Second edition
The Theory of
Play is part of a treasure of manuscripts found in a
flea market near Cooperstown, New York, in November 2007. This essay, written
in 1895 by Marilla Waite Freeman, is a literary trip over millions of years
since the origins of life until the rising of poetry, ‘the freest and highest
expression of life.”
Marilla Waite
Freeman was born in Honeoye Falls (New York), on February 21, 1870, and died in
White Plains (New York), on October 29, 1961, and those ninety plus years
were lived with the intensity and a thirst of knowledge very rare to find.
After obtaining a
degree in literature, from University of Chicago, in 1897, Marilla went on to
become, three years later, one of the first women in graduating as a
professional librarian in the United States. That profession, librarian, was
the center of her life. Although she also become one of the first female
lawyers in the country (she obtained her degree in 1921, when she was fifty
years old), she never practiced law. Her passion was trying to enrich people’s
lives with the help of books.
Marilla was a
librarian for almost sixty years. While studying at the University of Chicago,
she was an assistant in the university library. At the time, she also was a
cataloguer in Newberry Library, another prestigious library in Chicago.
Marilla was
always on the move.

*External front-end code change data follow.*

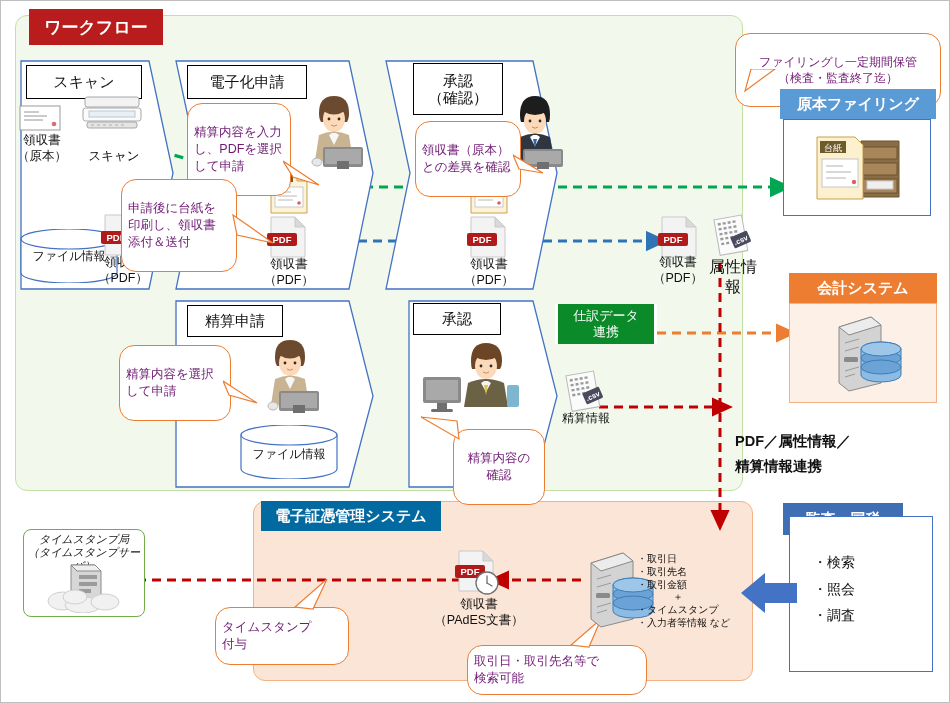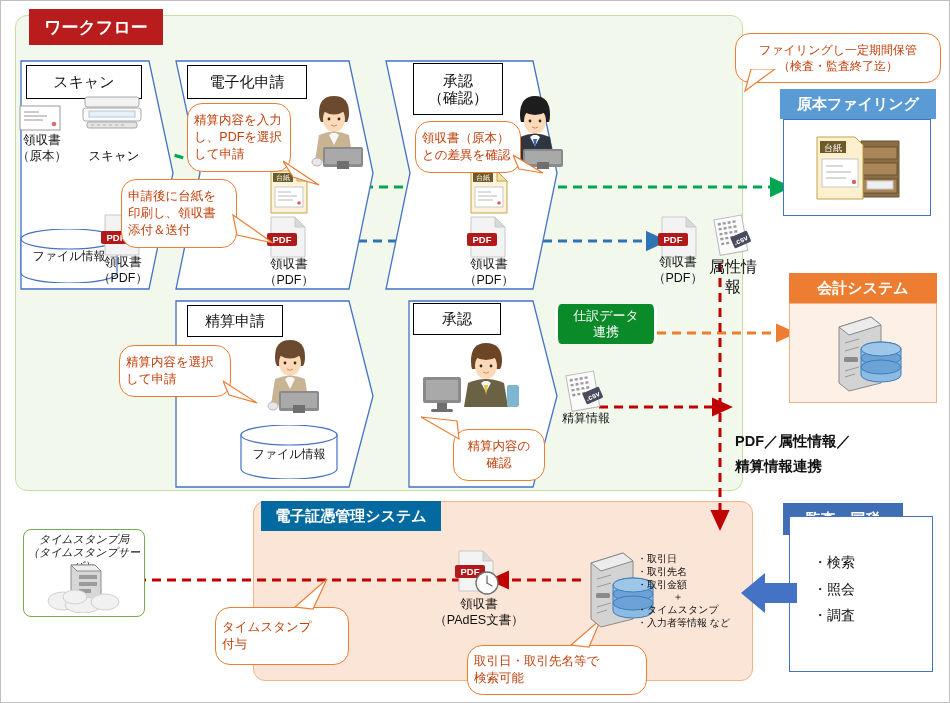--- a/index.html
+++ b/index.html
@@ -25,7 +25,7 @@
 
   
   .callout{border:1.3px solid #ed7d31;background:#fff;border-radius:15px;
-     font-size:12.5px;color:#c2410c;line-height:1.35;padding:8px 6px;}
+     font-size:12.5px;color:#701a75;line-height:1.35;padding:20px 6px;}
 
   
   .card{background:#fff;border:1.2px solid #4472c4;}

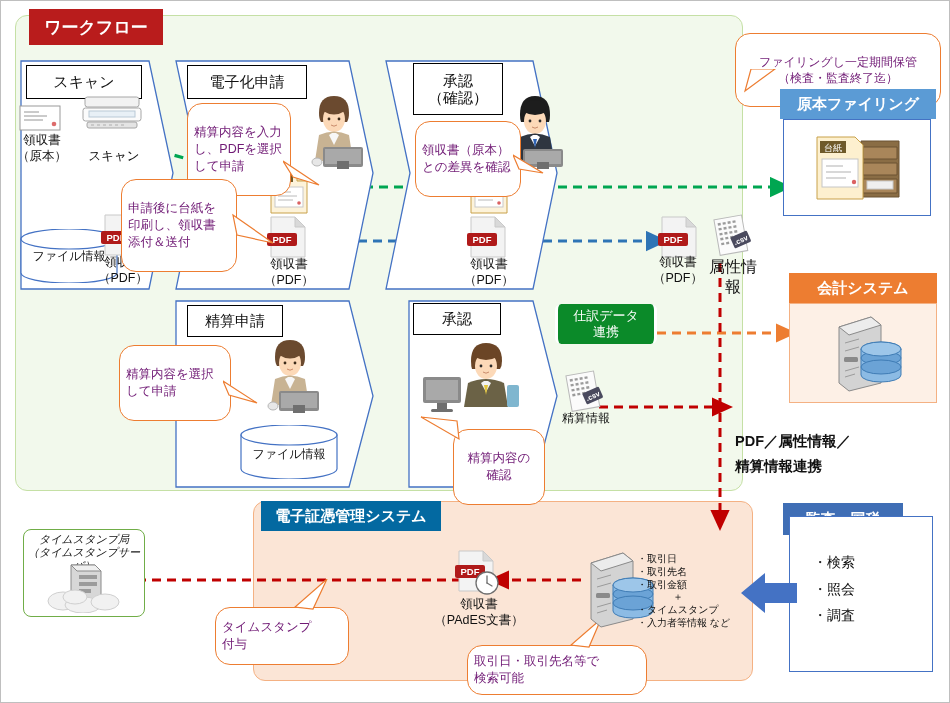--- a/index.html
+++ b/index.html
@@ -406,7 +406,7 @@
     <path d="M40,0 L10,26 L28,28 Z" fill="#fff" stroke="#ed7d31" stroke-width="1.2"></path>
   </svg>
 
-  <div class="abs greenblock" style="left:554px;top:303px;width:102px;height:40px;flex-direction:column;border-radius:6px;">
+  <div class="abs greenblock" style="left:554px;top:303px;width:102px;height:40px;flex-direction:column;">
     <span>仕訳データ</span>
     <span>連携</span>
   </div>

She also held positions as librarian in the Michigan City
Public Library (Indiana), the Davenport Public Library (Iowa), the Newark
Public Library (New Jersey), the Goodwyn Institute Library in Memphis
(Tennessee), The Louisville Library (Kentucky), the Foreign Law Library at
Harvard University (Cambridge, Massachusetts), and the Cleveland Public Library
(Ohio), where she was the director of the Main Library –at the time, the second
largest public library in the country– for eighteen years. Her outstanding
career also included positions as volunteer librarian at the military base Camp
Dix, during World War I, and in St. Joseph’s Hospital Library in New York,
after her retirement from the Cleveland Public Library, in 1940. In all the
places she worked, Marilla always made a positive impact, and her free spirit
of “fire maker”, always brought enthusiasm and new ideas.
Marilla Waite
Freeman was concerned with turning libraries into living centers of their
communities and into generators of justice and social change. Many of her
ideas, such as thematic exhibitions, interlibrary loans, and traveling
libraries, are still a vital part of the library world, but almost no one
remembers who came up with these ideas in the first place.
Marilla published
many valuable essays on a wide spectrum of subjects: on the promotion and
psychology of reading, on the improvement of reference collections, on
management of small and low budget libraries. From the end of the 19th century
until the mid-20th century, she produced and admirable body of work still
dispersed in magazines, waiting to be compiled and appreciated.
Nothing seemed
alien to her interest. Although she used to write about librarianship (her
articles dealt with topics such as the relationship of libraries with schools,
adult education, censorship, the movies, hospitals, war, and even social
outlook), her whole work seems more like a manual for a good and fructiferous
life. There is, in her writings, a human perspective and an ethical dimension
that not only make them valid today, but even necessary.